• Work required: Write out every record below exactly, leaving the pictures out.

• Data supplied:
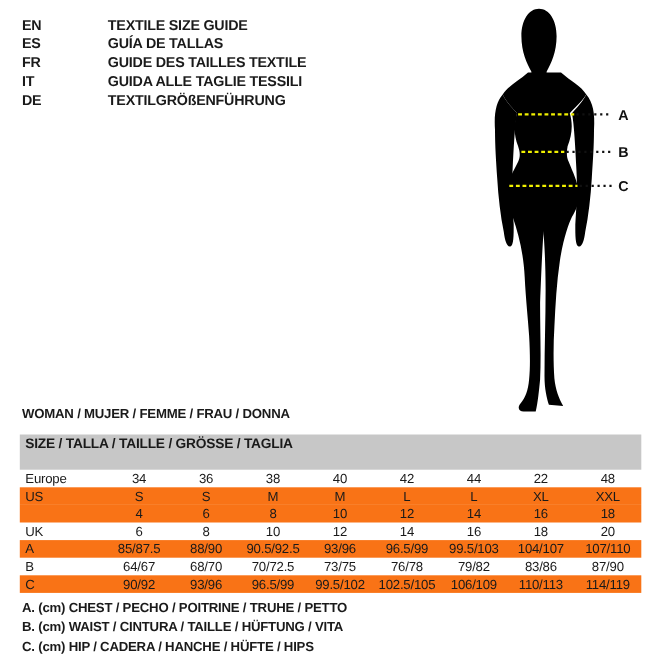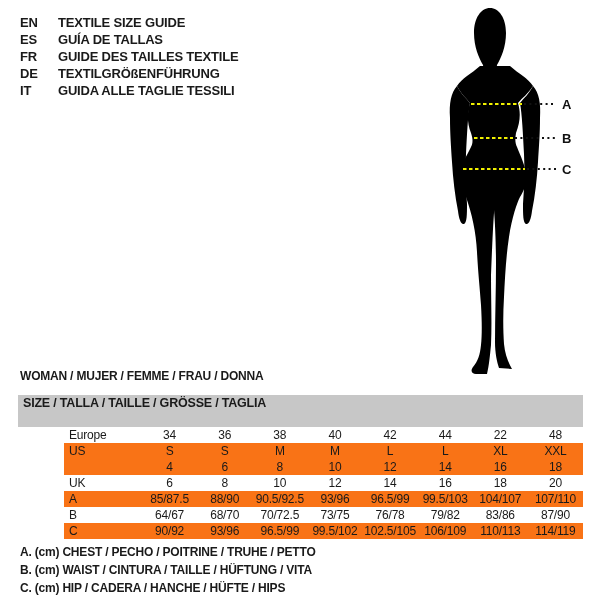--- a/index.html
+++ b/index.html
@@ -10,7 +10,7 @@
   .langs { position:absolute; left:20px; top:14px; font-weight:700; font-size:13px; letter-spacing:-0.2px; }
   .lang-row { display:flex; height:17px; line-height:17px; }
   .lang-code { width:38px; }
-  .lang-label { white-space:nowrap; }
+  .lang-label { white-space:nowrap;margin-left:40px; }
 
   
   .figure-svg { position:absolute; left:400px; top:2px; width:200px; height:376px; }

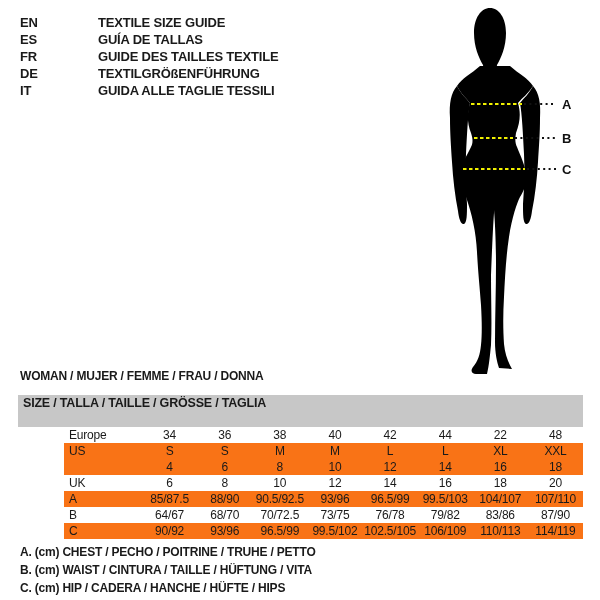--- a/index.html
+++ b/index.html
@@ -50,12 +50,12 @@
       <span class="lang-label">GUIDE DES TAILLES TEXTILE</span>
     </div>
     <div class="lang-row">
+      <span class="lang-code">IT</span>
+      <span class="lang-label">GUIDA ALLE TAGLIE TESSILI</span>
+    </div>
+    <div class="lang-row">
       <span class="lang-code">DE</span>
       <span class="lang-label">TEXTILGRÖßENFÜHRUNG</span>
-    </div>
-    <div class="lang-row">
-      <span class="lang-code">IT</span>
-      <span class="lang-label">GUIDA ALLE TAGLIE TESSILI</span>
     </div>
   </div>
 

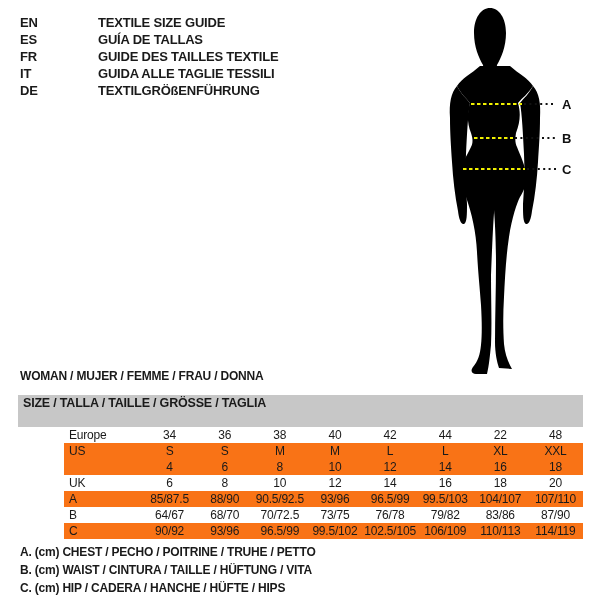--- a/index.html
+++ b/index.html
@@ -22,7 +22,7 @@
   
   .size-table { position:absolute; left:18px; top:395px; width:565px; font-size:12px; letter-spacing:-0.2px; }
   .t-header { background:#c7c7c7; height:32px; line-height:16px; font-weight:700; padding-left:5px; font-size:12.5px; }
-  .t-row { display:flex; height:16px; line-height:16px;margin-left:46px; }
+  .t-row { display:flex; height:16px; line-height:16px; }
   .t-row.shaded { background:#f97316; }
   .t-label { width:78px; padding-left:5px; box-sizing:border-box; }
   .t-cell { flex:1; text-align:center; white-space:nowrap; }

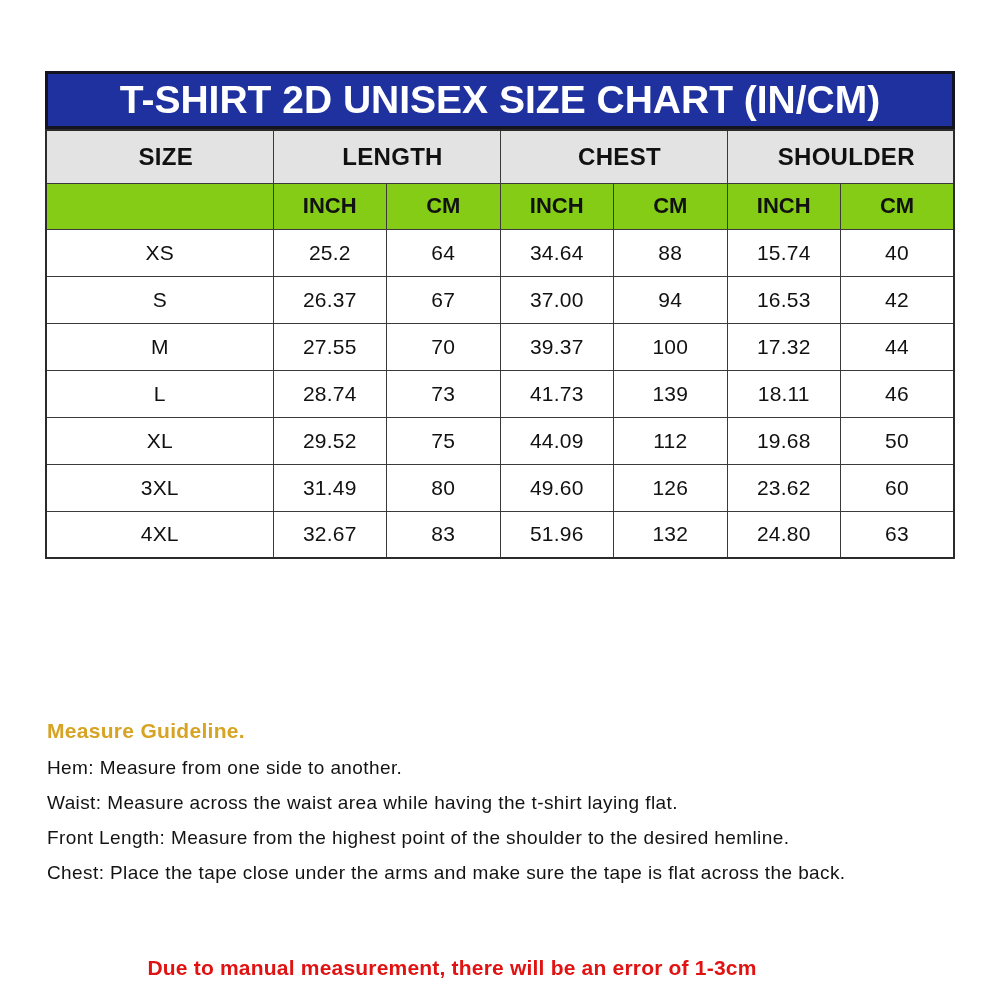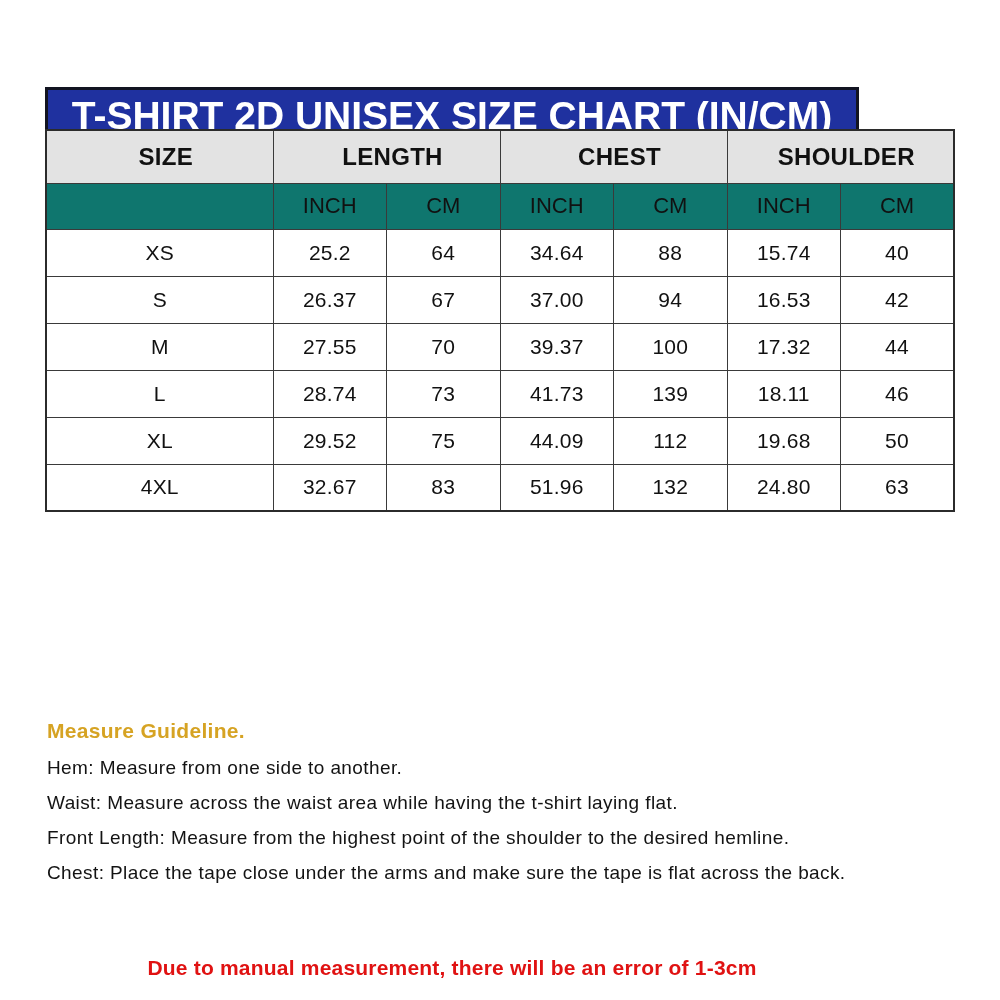--- a/index.html
+++ b/index.html
@@ -21,10 +21,10 @@
     overflow:hidden;
   }
   .title-bar{
-    position:absolute;left:45px;top:71px;width:814px;height:58px;
+    position:absolute;left:45px;top:71px;width:910px;height:58px;
     background:var(--blue);
     border:3px solid #121421;
-    display:flex;align-items:center;justify-content:center;margin-top:16px;
+    display:flex;align-items:center;justify-content:center;
   }
   .title-text{
     color:#ffffff;font-size:39px;font-weight:bold;

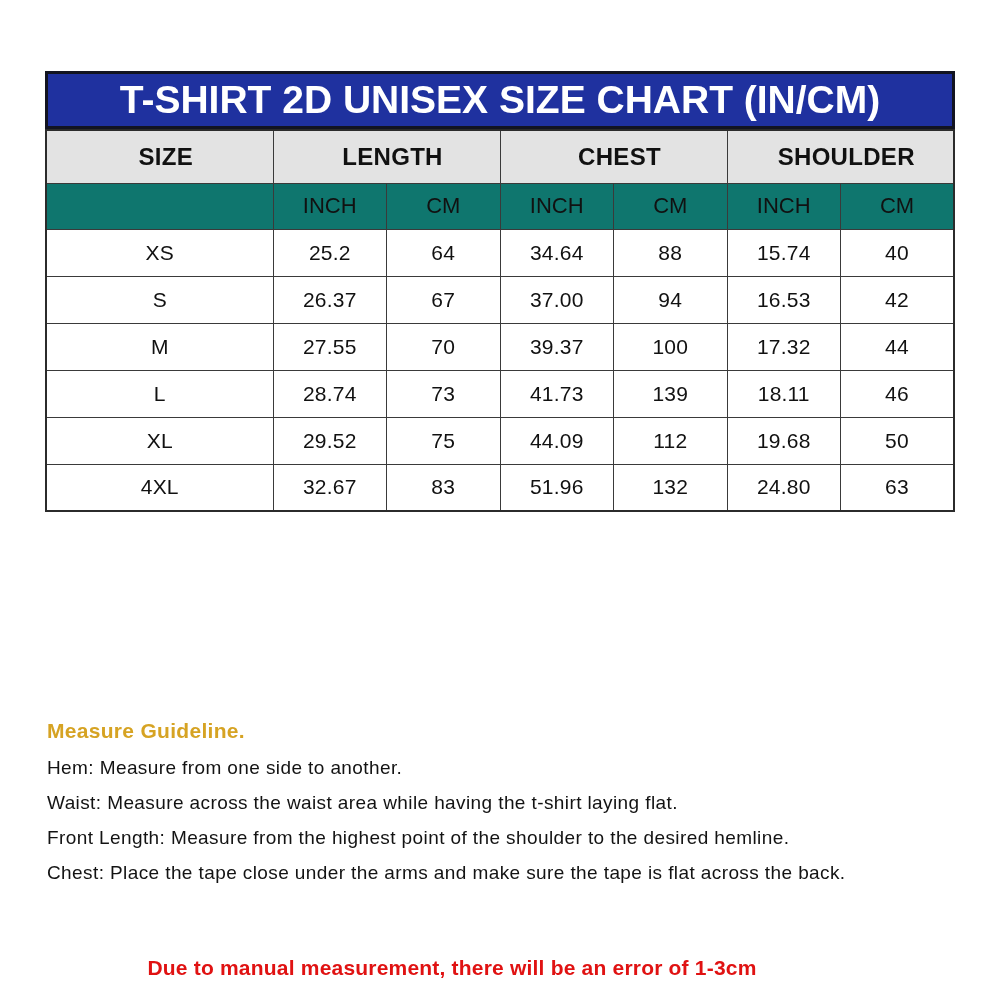--- a/index.html
+++ b/index.html
@@ -45,8 +45,8 @@
     font-size:24px;font-weight:bold;letter-spacing:0.3px;padding-left:12px;
   }
   .unit-row th{
-    height:46px;background:#0f766e;
-    font-size:22px;font-weight:normal;text-align:center;
+    height:46px;background:#84cc16;
+    font-size:22px;font-weight:bold;text-align:center;
   }
   .data-row td{
     height:47px;font-size:21px;font-weight:normal;

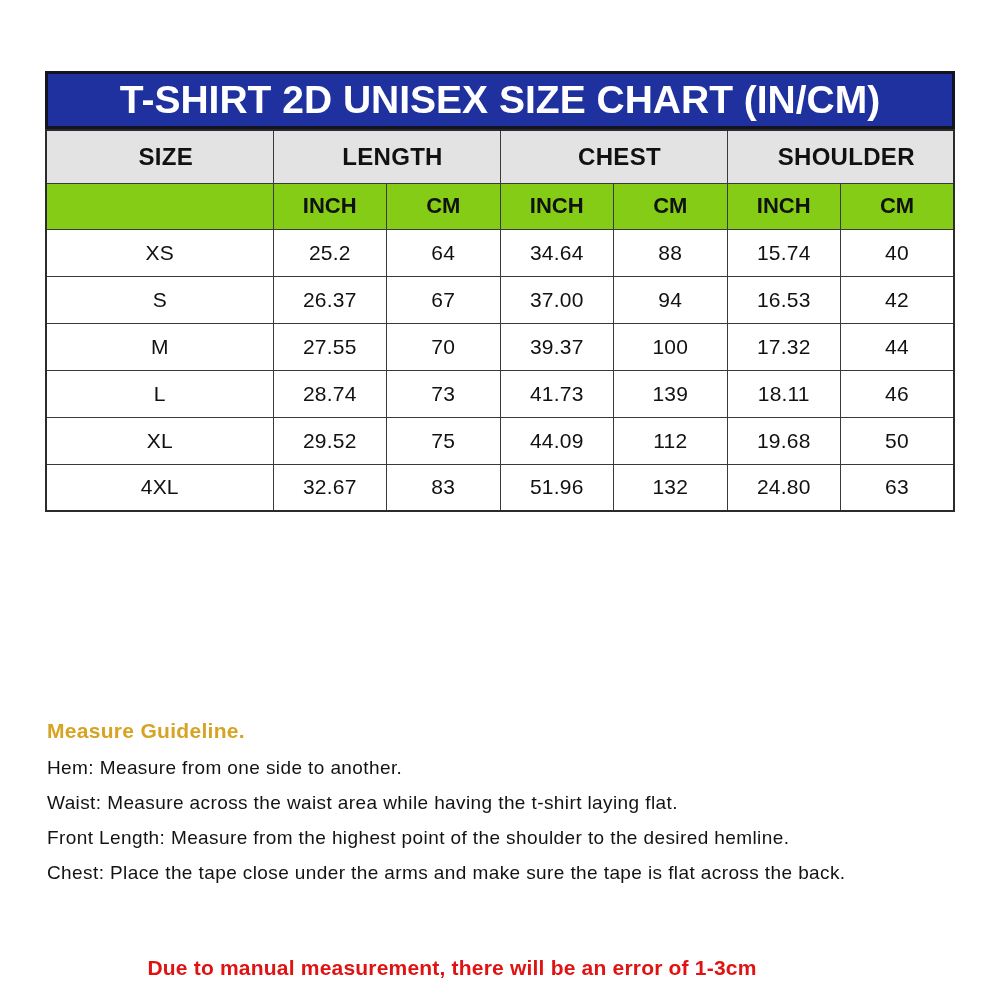--- a/index.html
+++ b/index.html
@@ -150,6 +150,15 @@
       <td>50</td>
     </tr>
     <tr class="data-row">
+      <td>3XL</td>
+      <td>31.49</td>
+      <td>80</td>
+      <td>49.60</td>
+      <td>126</td>
+      <td>23.62</td>
+      <td>60</td>
+    </tr>
+    <tr class="data-row">
       <td>4XL</td>
       <td>32.67</td>
       <td>83</td>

• Response to this task:
--- a/index.html
+++ b/index.html
@@ -10,7 +10,7 @@
   .langs { position:absolute; left:20px; top:14px; font-weight:700; font-size:13px; letter-spacing:-0.2px; }
   .lang-row { display:flex; height:17px; line-height:17px; }
   .lang-code { width:38px; }
-  .lang-label { white-space:nowrap; }
+  .lang-label { white-space:nowrap;margin-left:40px; }
 
   
   .figure-svg { position:absolute; left:400px; top:2px; width:200px; height:376px; }

--- a/index.html
+++ b/index.html
@@ -50,12 +50,12 @@
       <span class="lang-label">GUIDE DES TAILLES TEXTILE</span>
     </div>
     <div class="lang-row">
+      <span class="lang-code">IT</span>
+      <span class="lang-label">GUIDA ALLE TAGLIE TESSILI</span>
+    </div>
+    <div class="lang-row">
       <span class="lang-code">DE</span>
       <span class="lang-label">TEXTILGRÖßENFÜHRUNG</span>
-    </div>
-    <div class="lang-row">
-      <span class="lang-code">IT</span>
-      <span class="lang-label">GUIDA ALLE TAGLIE TESSILI</span>
     </div>
   </div>
 

--- a/index.html
+++ b/index.html
@@ -22,7 +22,7 @@
   
   .size-table { position:absolute; left:18px; top:395px; width:565px; font-size:12px; letter-spacing:-0.2px; }
   .t-header { background:#c7c7c7; height:32px; line-height:16px; font-weight:700; padding-left:5px; font-size:12.5px; }
-  .t-row { display:flex; height:16px; line-height:16px;margin-left:46px; }
+  .t-row { display:flex; height:16px; line-height:16px; }
   .t-row.shaded { background:#f97316; }
   .t-label { width:78px; padding-left:5px; box-sizing:border-box; }
   .t-cell { flex:1; text-align:center; white-space:nowrap; }

--- a/index.html
+++ b/index.html
@@ -21,10 +21,10 @@
     overflow:hidden;
   }
   .title-bar{
-    position:absolute;left:45px;top:71px;width:814px;height:58px;
+    position:absolute;left:45px;top:71px;width:910px;height:58px;
     background:var(--blue);
     border:3px solid #121421;
-    display:flex;align-items:center;justify-content:center;margin-top:16px;
+    display:flex;align-items:center;justify-content:center;
   }
   .title-text{
     color:#ffffff;font-size:39px;font-weight:bold;

--- a/index.html
+++ b/index.html
@@ -45,8 +45,8 @@
     font-size:24px;font-weight:bold;letter-spacing:0.3px;padding-left:12px;
   }
   .unit-row th{
-    height:46px;background:#0f766e;
-    font-size:22px;font-weight:normal;text-align:center;
+    height:46px;background:#84cc16;
+    font-size:22px;font-weight:bold;text-align:center;
   }
   .data-row td{
     height:47px;font-size:21px;font-weight:normal;

--- a/index.html
+++ b/index.html
@@ -150,6 +150,15 @@
       <td>50</td>
     </tr>
     <tr class="data-row">
+      <td>3XL</td>
+      <td>31.49</td>
+      <td>80</td>
+      <td>49.60</td>
+      <td>126</td>
+      <td>23.62</td>
+      <td>60</td>
+    </tr>
+    <tr class="data-row">
       <td>4XL</td>
       <td>32.67</td>
       <td>83</td>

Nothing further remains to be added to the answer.